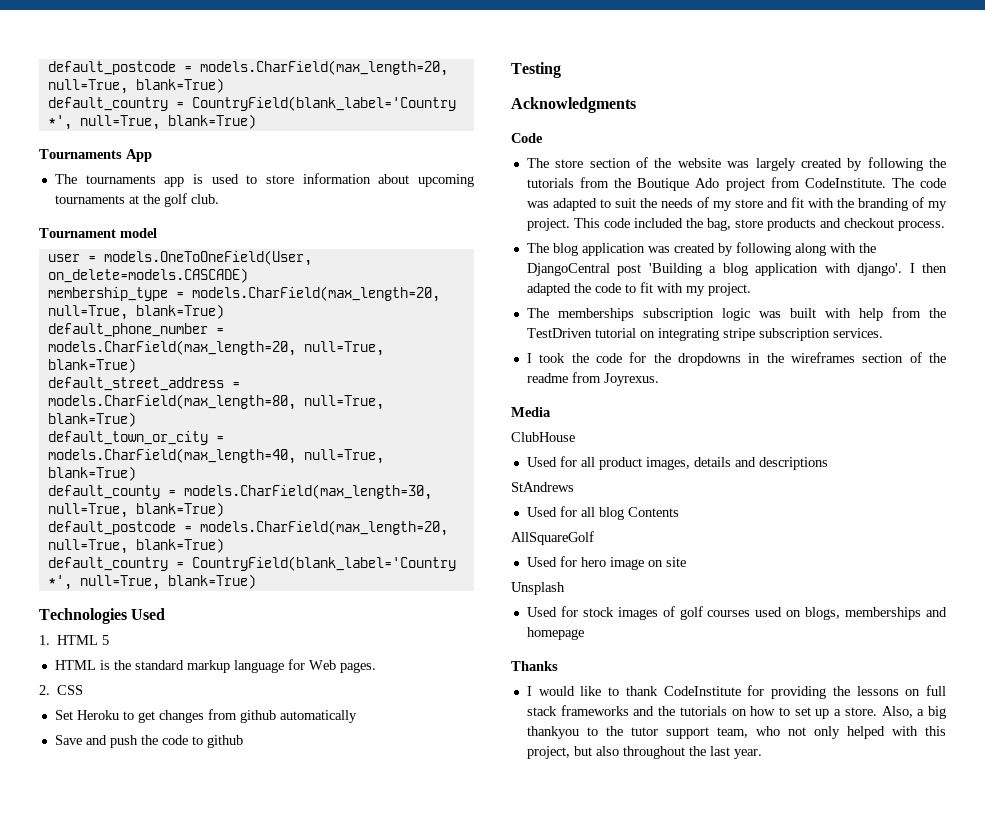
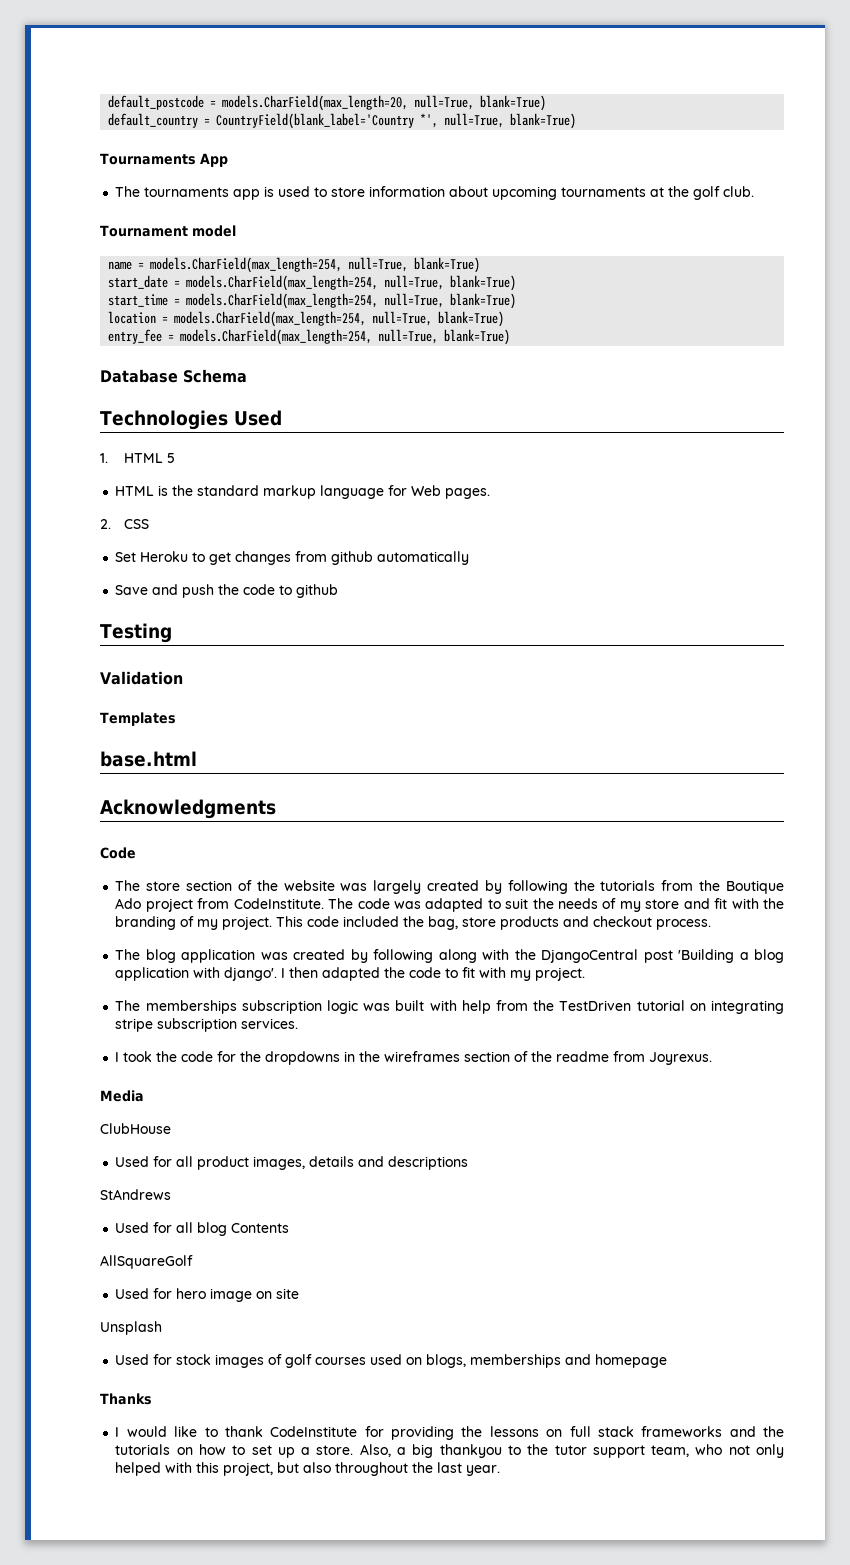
[47,250,312,266] [47,268,248,283] [47,286,440,302] [47,304,224,320] [47,323,224,337] [47,340,384,356] [47,358,136,373] [47,377,240,391] [47,394,384,410] [47,412,136,427] [47,431,224,445] [47,448,384,464] [47,466,136,481] [47,484,432,500] [47,502,224,518] [47,520,448,536] [47,538,224,554] [47,556,456,571] [47,574,256,590] user = models.OneToOneField(User, on_delete=models.CASCADE) // membership_type = models.CharField(max_length=20, null=True, blank=True) // default_phone_number = models.CharField(max_length=20, null=True, blank=True) // default_street_address = models.CharField(max_length=80, null=True, blank=True) // default_town_or_city = models.CharField(max_length=40, null=True, blank=True) // default_county = models.CharField(max_length=30, null=True, blank=True) // default_postcode = models.CharField(max_length=20, null=True, blank=True) // default_country = CountryField(blank_label='Country *', null=True, blank=True) -> [108,257,481,273] [108,275,517,291] [108,293,517,309] [108,311,505,327] [108,329,511,345] [100,369,247,383] name = models.CharField(max_length=254, null=True, blank=True) // start_date = models.CharField(max_length=254, null=True, blank=True) // start_time = models.CharField(max_length=254, null=True, blank=True) // location = models.CharField(max_length=254, null=True, blank=True) // entry_fee = models.CharField(max_length=254, null=True, blank=True) // Database Schema
(561, 70) none -> [100,671,183,685] [100,712,176,726] [100,751,197,767] // Validation // Templates // base.html

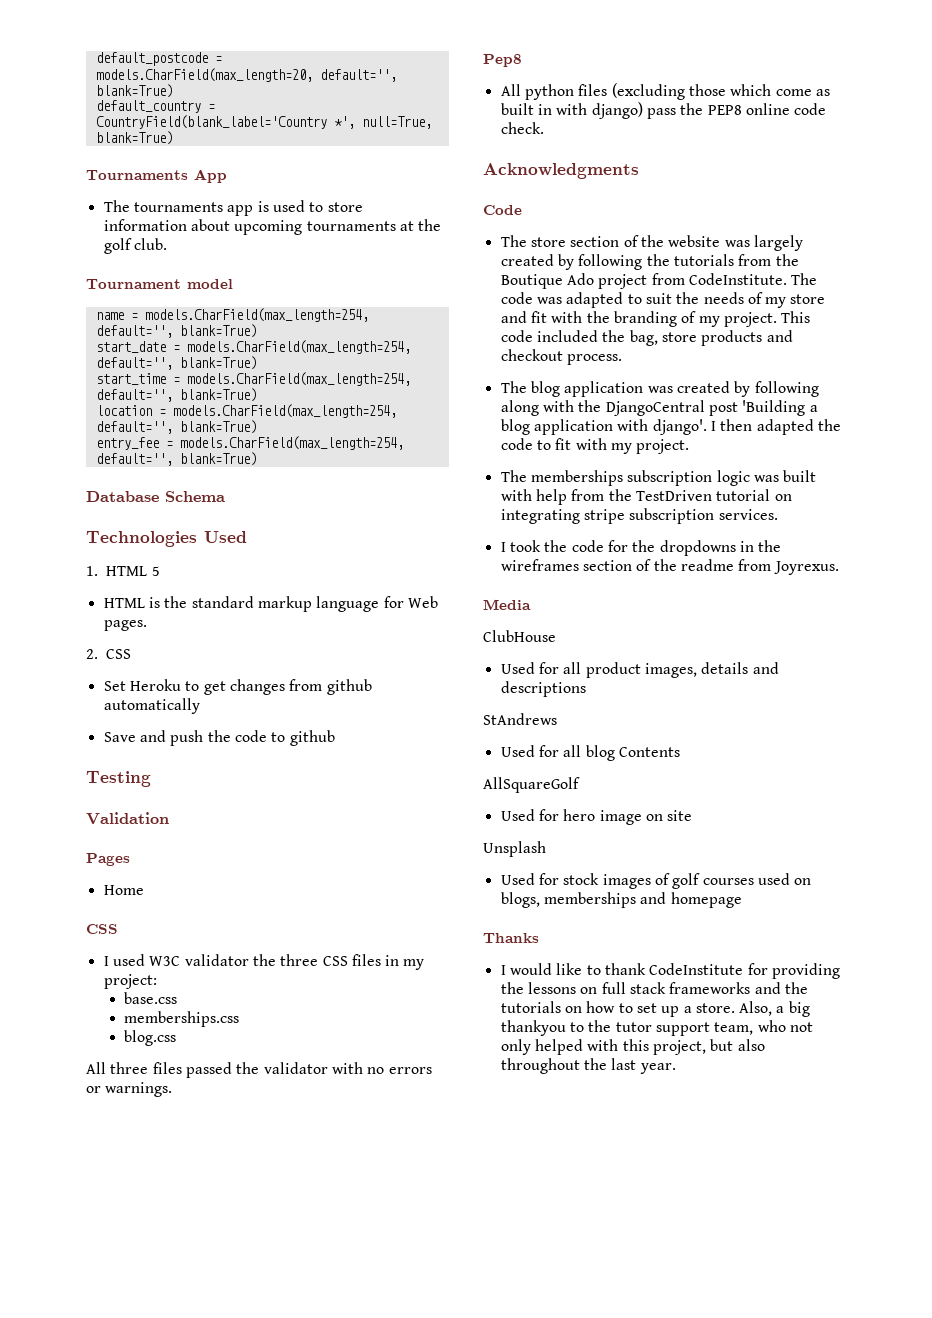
[414,95,475,110] null=True, -> [319,69,397,82] default='',
[348,257,409,272] null=True, -> [95,325,173,338] default='',
[384,275,445,290] null=True, -> [95,357,173,370] default='',
[384,293,445,308] null=True, -> [95,389,173,402] default='',
[372,311,433,326] null=True, -> [95,421,173,434] default='',
[378,329,439,344] null=True, -> [95,453,173,466] default='',
[100,712,176,726] [100,751,197,767] Templates // base.html -> [86,853,130,866] [103,885,144,895] [86,924,118,934] [103,954,425,970] [103,974,157,989] [123,992,177,1004] [123,1011,239,1027] [123,1030,176,1046] [86,1062,432,1078] [86,1082,173,1097] [483,54,522,67] [500,83,830,100] [500,102,827,119] [500,122,544,134] Pages // Home // CSS // I used W3C validator the three CSS files in my project: // base.css // memberships.css // blog.css // All three files passed the validator with no errors or warnings. // Pep8 // All python files (excluding those which come as built in with django) pass the PEP8 online code check.

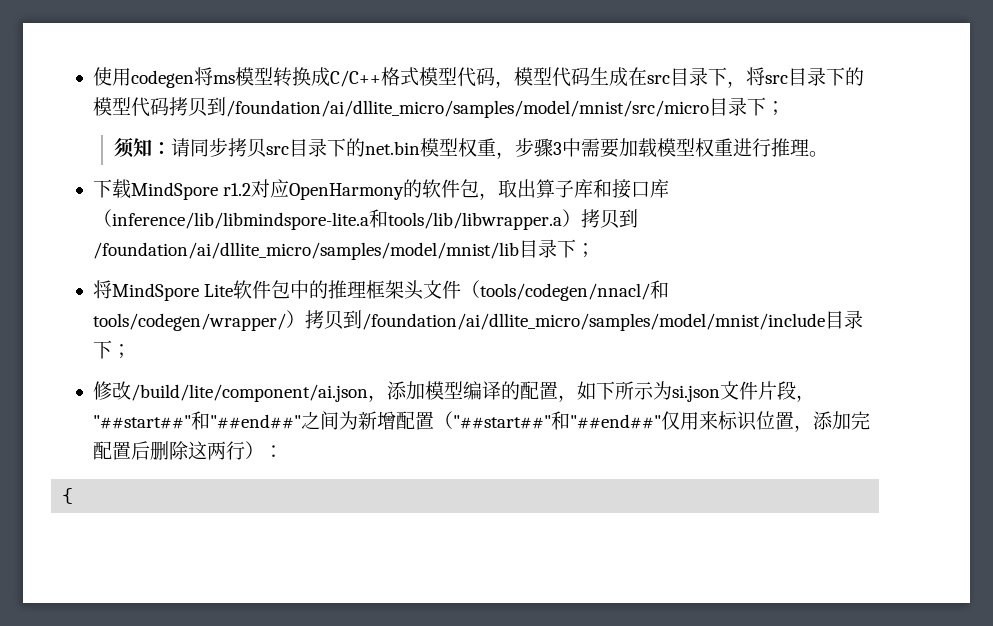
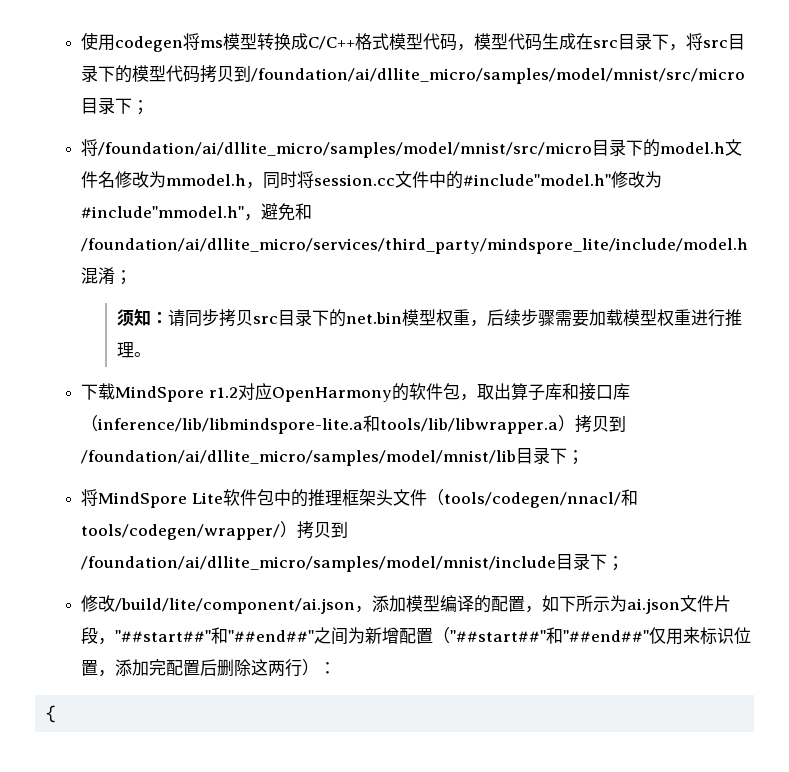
(785, 108) none -> [80,139,742,158] [80,171,662,189] [80,203,312,221] [80,238,748,254] [80,267,132,285] // 将/foundation/ai/dllite_micro/samples/model/mnist/src/micro目录下的model.h文件名修改为mmodel.h，同时将session.cc文件中的#include"model.h"修改为#include"mmodel.h"，避免和/foundation/ai/dllite_micro/services/third_party/mindspore_lite/include/model.h混淆；
[514,138,581,157] 步骤3中 -> [486,309,555,327] 后续步骤
[671,385,720,402] si.json -> [626,598,680,614] ai.json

**PROBLEM DESCRIPTION**
Return an exact transcription of the material, with its pictures left out.

**ANSWER SPACE**
[47,250,312,266] [47,268,248,283] [47,286,440,302] [47,304,224,320] [47,323,224,337] [47,340,384,356] [47,358,136,373] [47,377,240,391] [47,394,384,410] [47,412,136,427] [47,431,224,445] [47,448,384,464] [47,466,136,481] [47,484,432,500] [47,502,224,518] [47,520,448,536] [47,538,224,554] [47,556,456,571] [47,574,256,590] user = models.OneToOneField(User, on_delete=models.CASCADE) // membership_type = models.CharField(max_length=20, null=True, blank=True) // default_phone_number = models.CharField(max_length=20, null=True, blank=True) // default_street_address = models.CharField(max_length=80, null=True, blank=True) // default_town_or_city = models.CharField(max_length=40, null=True, blank=True) // default_county = models.CharField(max_length=30, null=True, blank=True) // default_postcode = models.CharField(max_length=20, null=True, blank=True) // default_country = CountryField(blank_label='Country *', null=True, blank=True) -> [108,257,481,273] [108,275,517,291] [108,293,517,309] [108,311,505,327] [108,329,511,345] [100,369,247,383] name = models.CharField(max_length=254, null=True, blank=True) // start_date = models.CharField(max_length=254, null=True, blank=True) // start_time = models.CharField(max_length=254, null=True, blank=True) // location = models.CharField(max_length=254, null=True, blank=True) // entry_fee = models.CharField(max_length=254, null=True, blank=True) // Database Schema
(561, 70) none -> [100,671,183,685] [100,712,176,726] [100,751,197,767] // Validation // Templates // base.html

[414,95,475,110] null=True, -> [319,69,397,82] default='',
[348,257,409,272] null=True, -> [95,325,173,338] default='',
[384,275,445,290] null=True, -> [95,357,173,370] default='',
[384,293,445,308] null=True, -> [95,389,173,402] default='',
[372,311,433,326] null=True, -> [95,421,173,434] default='',
[378,329,439,344] null=True, -> [95,453,173,466] default='',
[100,712,176,726] [100,751,197,767] Templates // base.html -> [86,853,130,866] [103,885,144,895] [86,924,118,934] [103,954,425,970] [103,974,157,989] [123,992,177,1004] [123,1011,239,1027] [123,1030,176,1046] [86,1062,432,1078] [86,1082,173,1097] [483,54,522,67] [500,83,830,100] [500,102,827,119] [500,122,544,134] Pages // Home // CSS // I used W3C validator the three CSS files in my project: // base.css // memberships.css // blog.css // All three files passed the validator with no errors or warnings. // Pep8 // All python files (excluding those which come as built in with django) pass the PEP8 online code check.

(785, 108) none -> [80,139,742,158] [80,171,662,189] [80,203,312,221] [80,238,748,254] [80,267,132,285] // 将/foundation/ai/dllite_micro/samples/model/mnist/src/micro目录下的model.h文件名修改为mmodel.h，同时将session.cc文件中的#include"model.h"修改为#include"mmodel.h"，避免和/foundation/ai/dllite_micro/services/third_party/mindspore_lite/include/model.h混淆；
[514,138,581,157] 步骤3中 -> [486,309,555,327] 后续步骤
[671,385,720,402] si.json -> [626,598,680,614] ai.json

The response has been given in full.